Working from the records below, return word for word the line that contains "Number of Contributions" and each line after it, ending with the last. Skip all pictures.

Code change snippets
•••
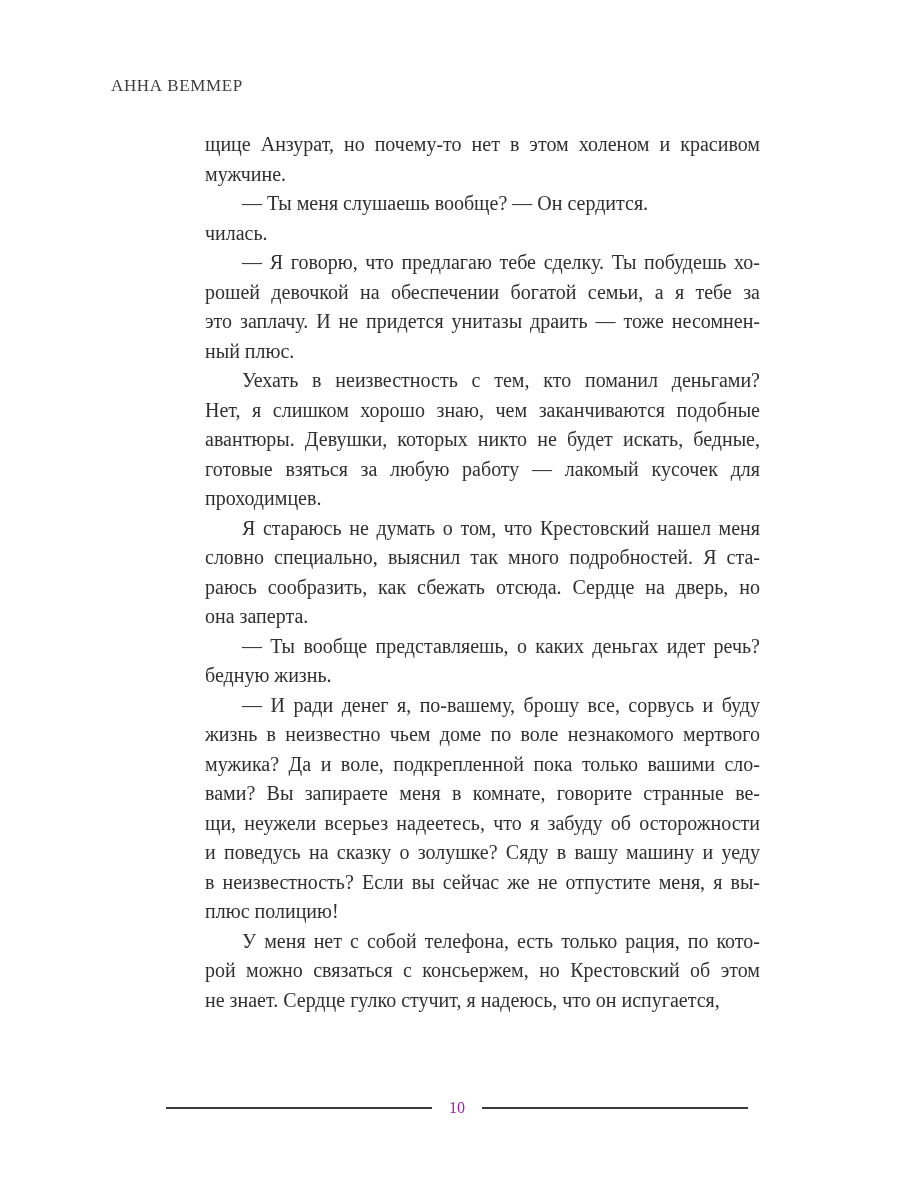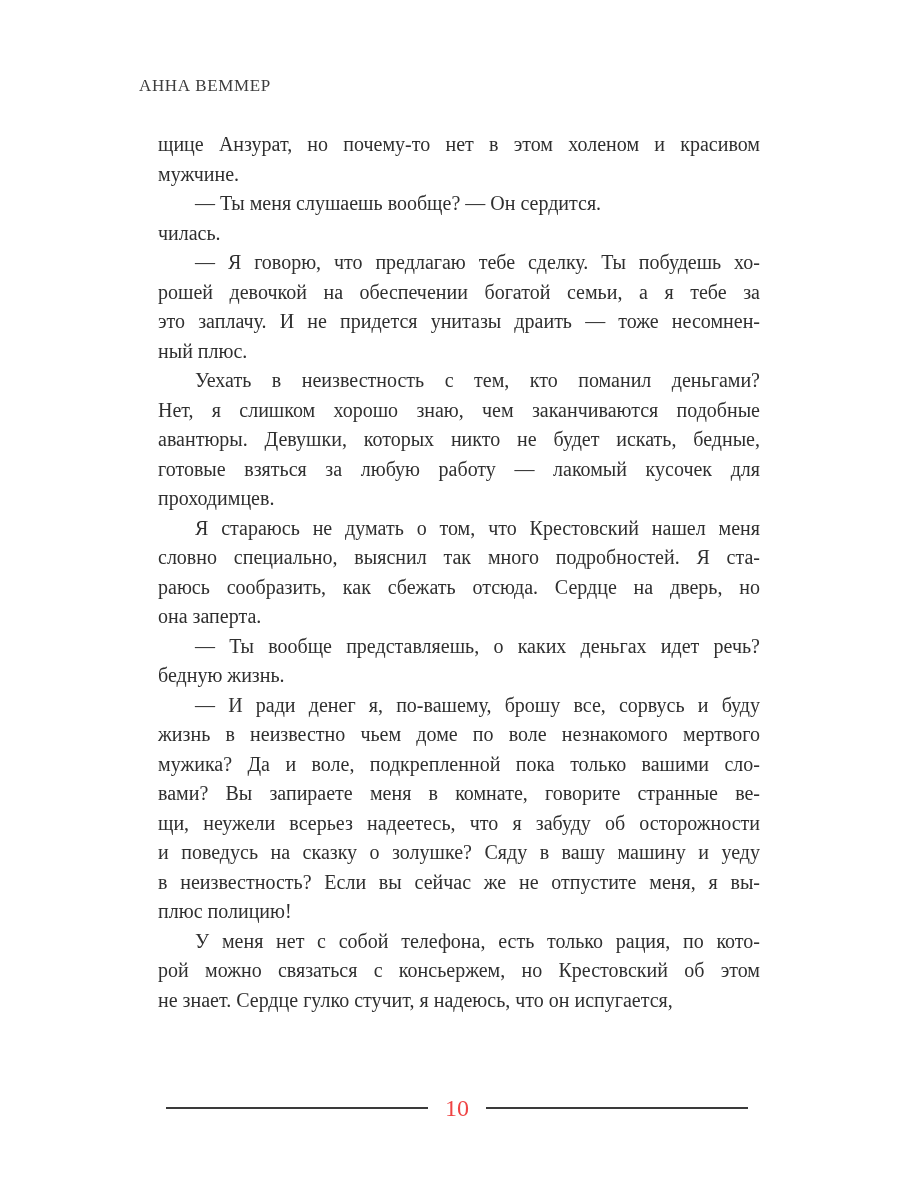"АННА ВЕММЕР" .running-header { margin-left: 28px -> none }
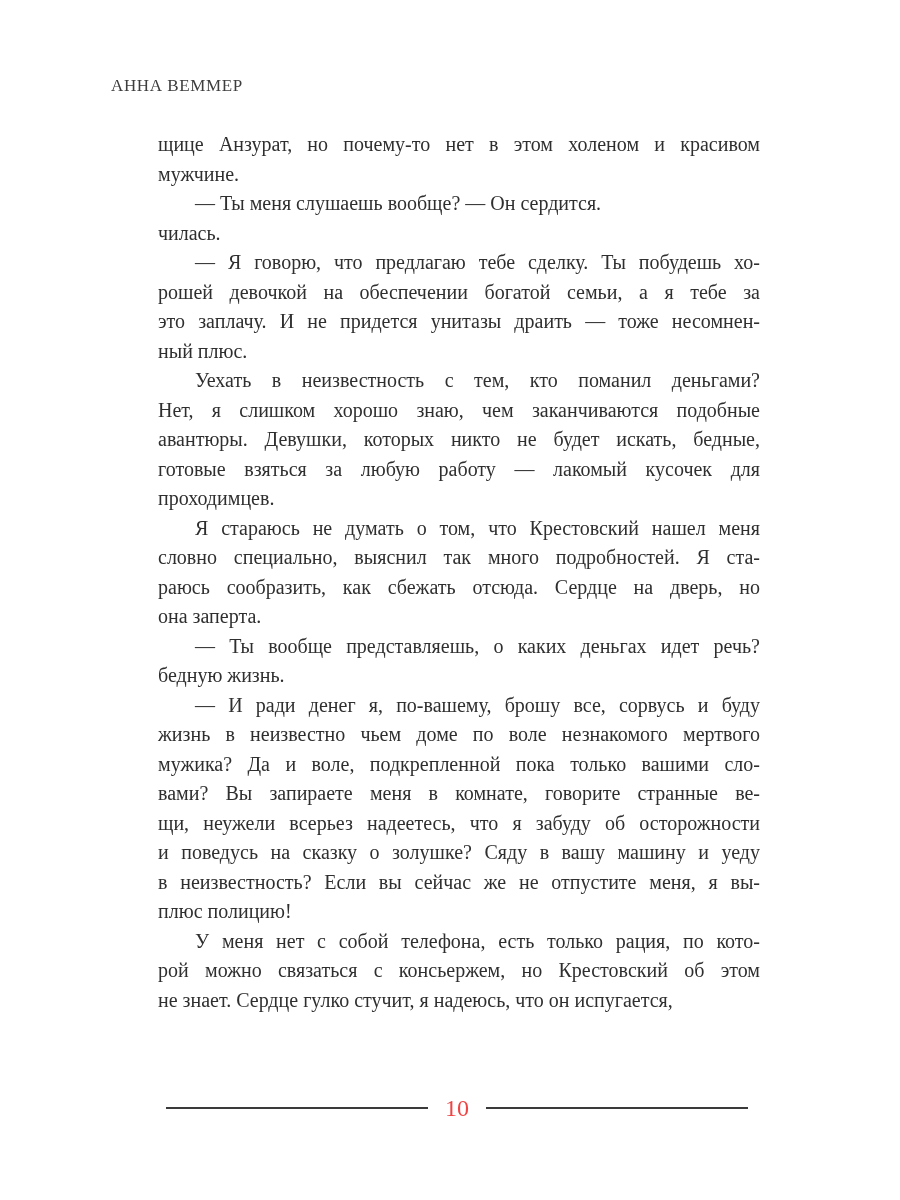"щице Анзурат, но почему-то нет" .para .line { margin-left: none -> 47px }
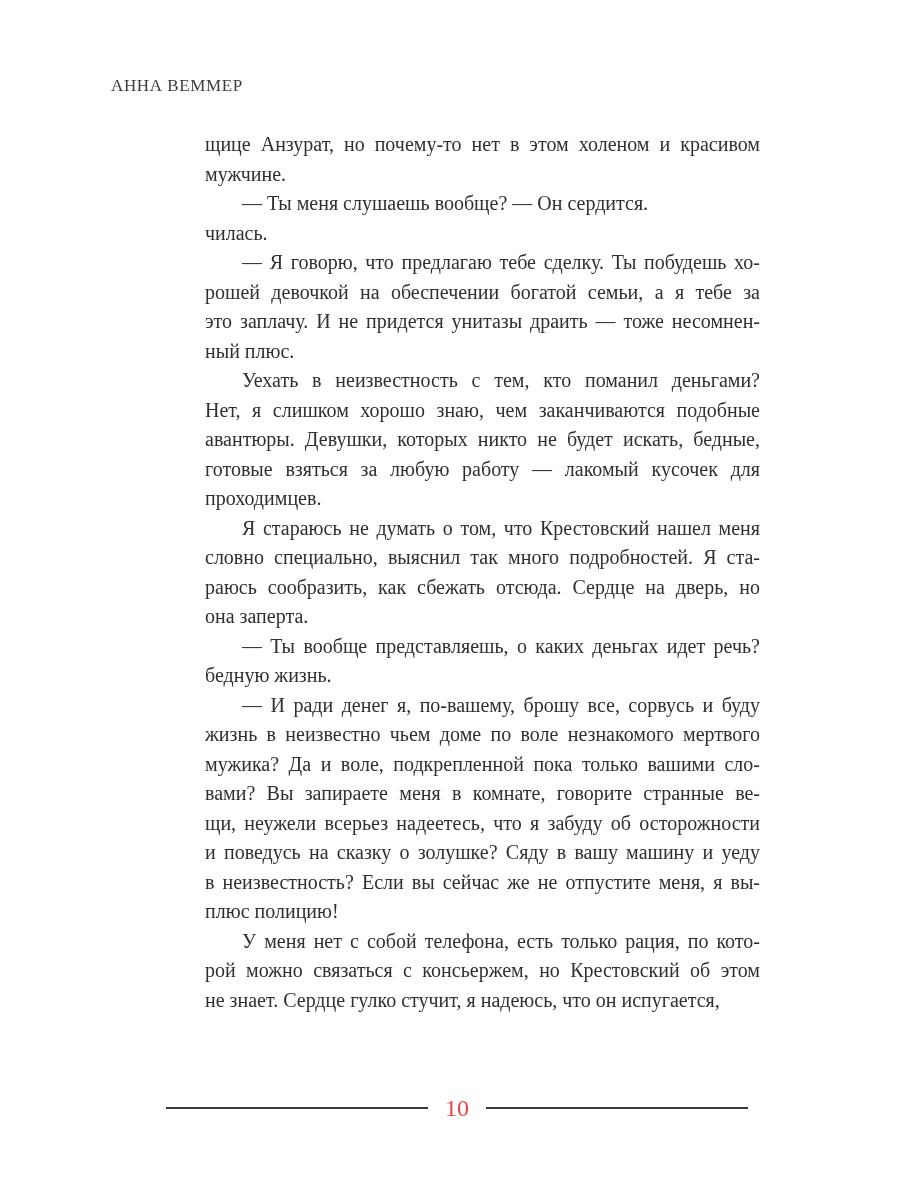"10" .page-number { color: #ef4444 -> #a21caf; font-size: 24px -> 16px }
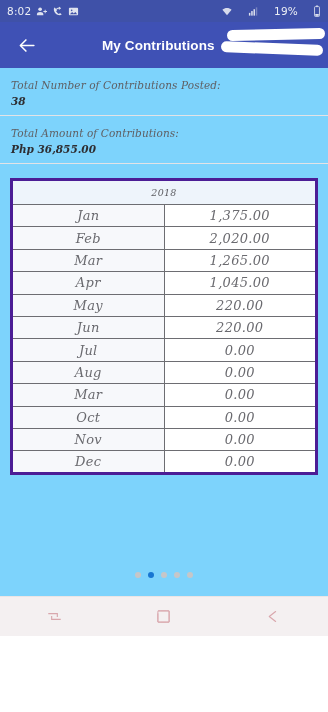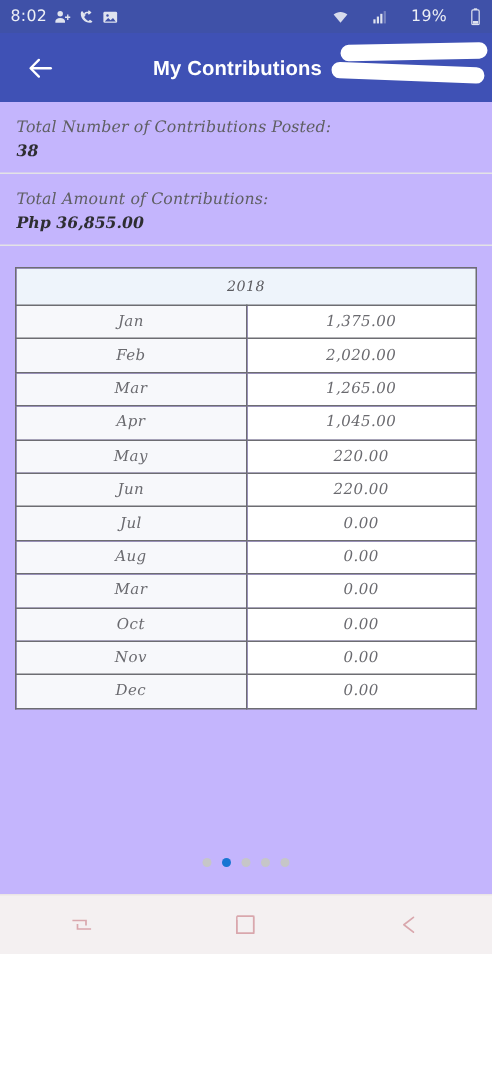"Total Number of Contributions Posted:" .content { background: #c4b5fd -> #7dd3fc }
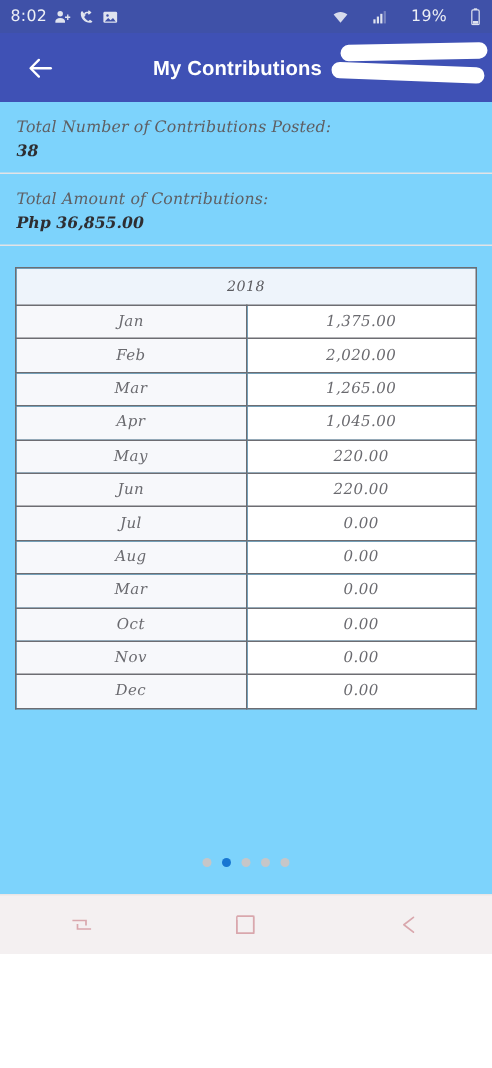"2018" table.contrib { border: 1px solid #4c1d95 -> 3px solid #4c1d95 }
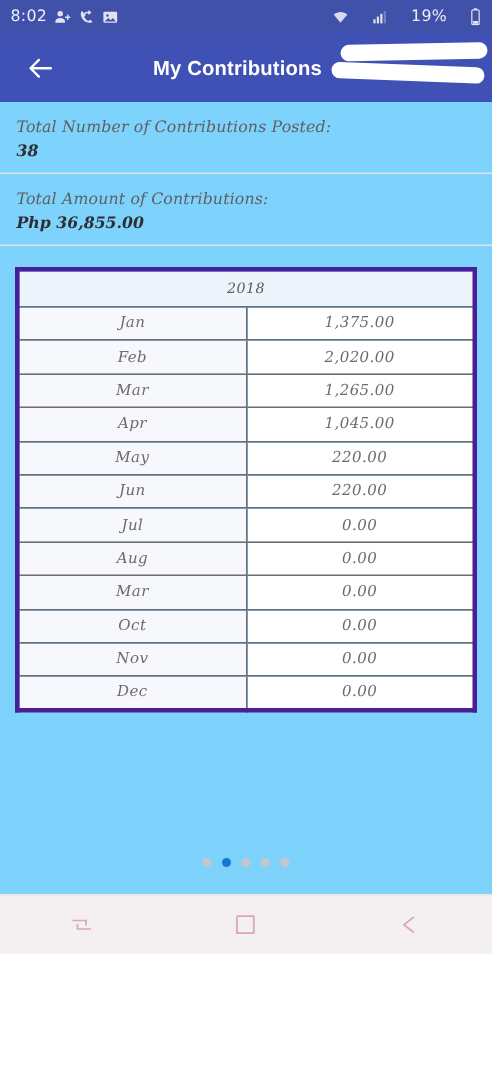"Jan" table.contrib th, table.contrib td { font-size: 10px -> 13px }
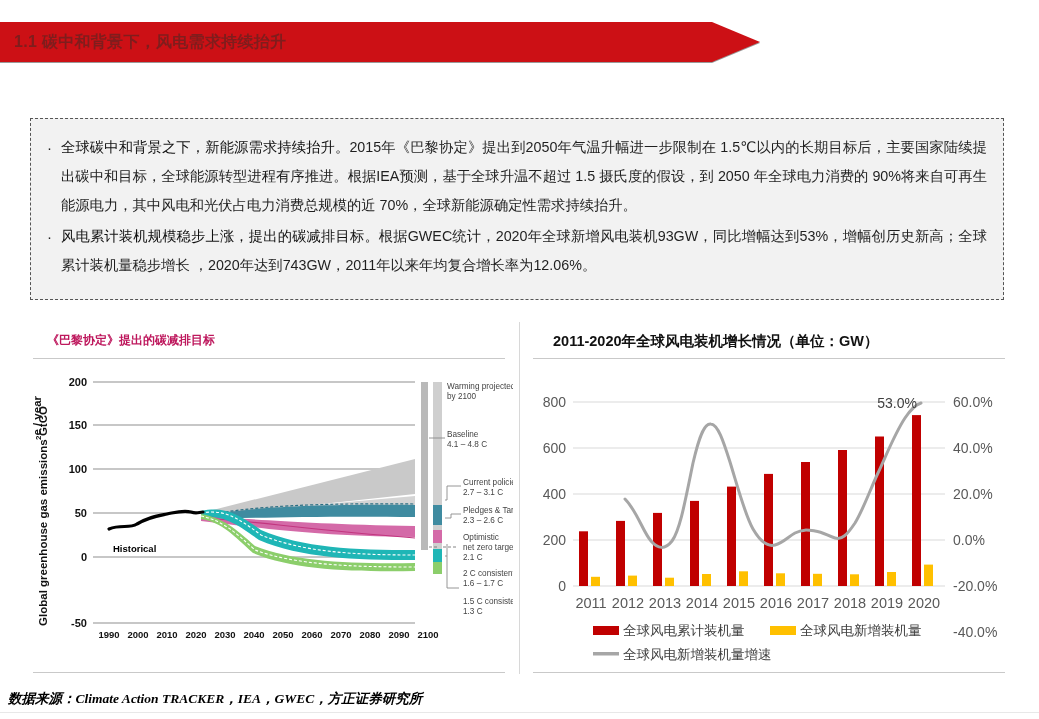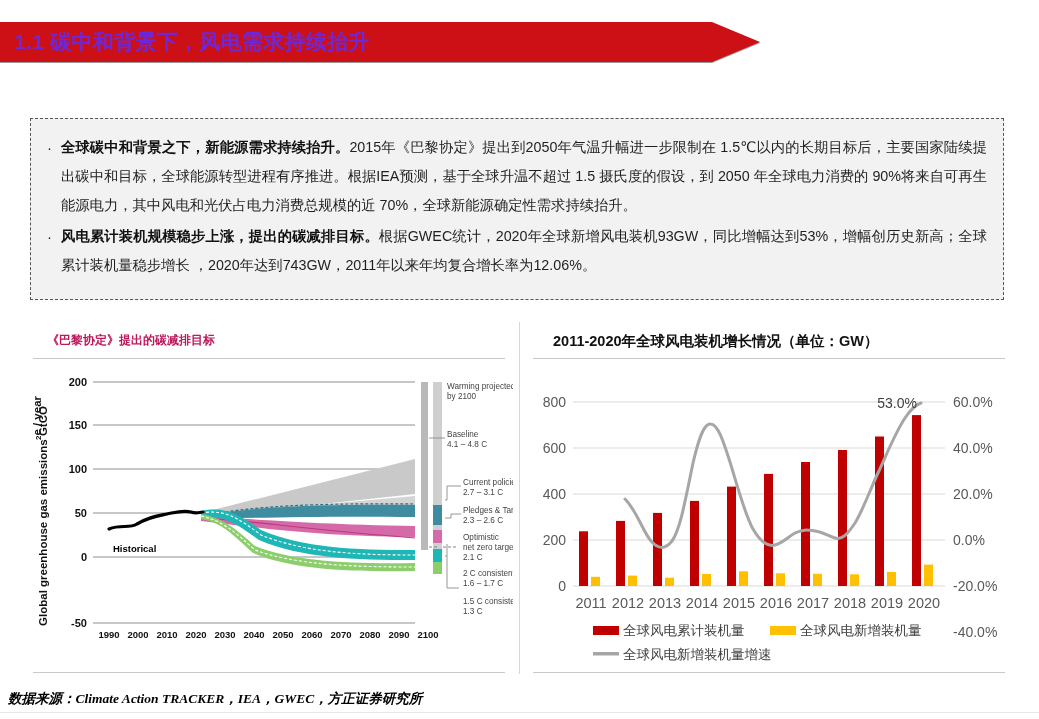"1.1 碳中和背景下，风电需求持续抬升" #title-banner .ttl { color: #6d28d9 -> #7f1d1d; font-size: 21px -> 16px }
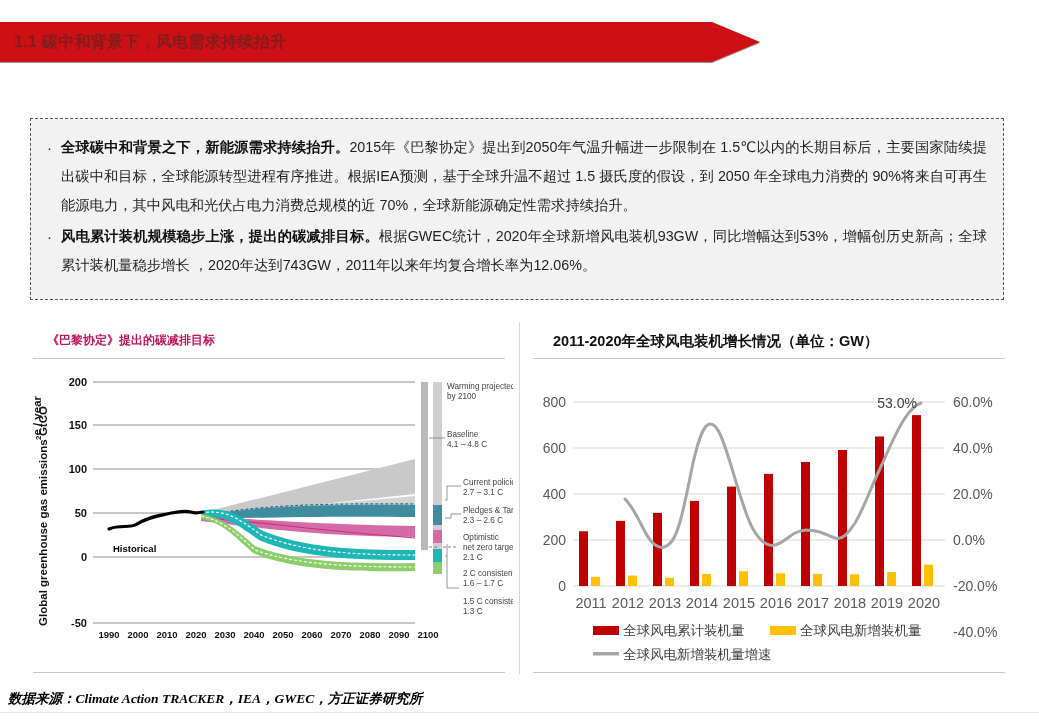"全球碳中和背景之下，新能源需求持续抬升。" .btext b { font-weight: bold -> normal }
•••
EXERCISE ANSWER:
"Total Number of Contributions Posted:" .content { background: #c4b5fd -> #7dd3fc }
"2018" table.contrib { border: 1px solid #4c1d95 -> 3px solid #4c1d95 }
"Jan" table.contrib th, table.contrib td { font-size: 10px -> 13px }
"1.1 碳中和背景下，风电需求持续抬升" #title-banner .ttl { color: #6d28d9 -> #7f1d1d; font-size: 21px -> 16px }
"全球碳中和背景之下，新能源需求持续抬升。" .btext b { font-weight: bold -> normal }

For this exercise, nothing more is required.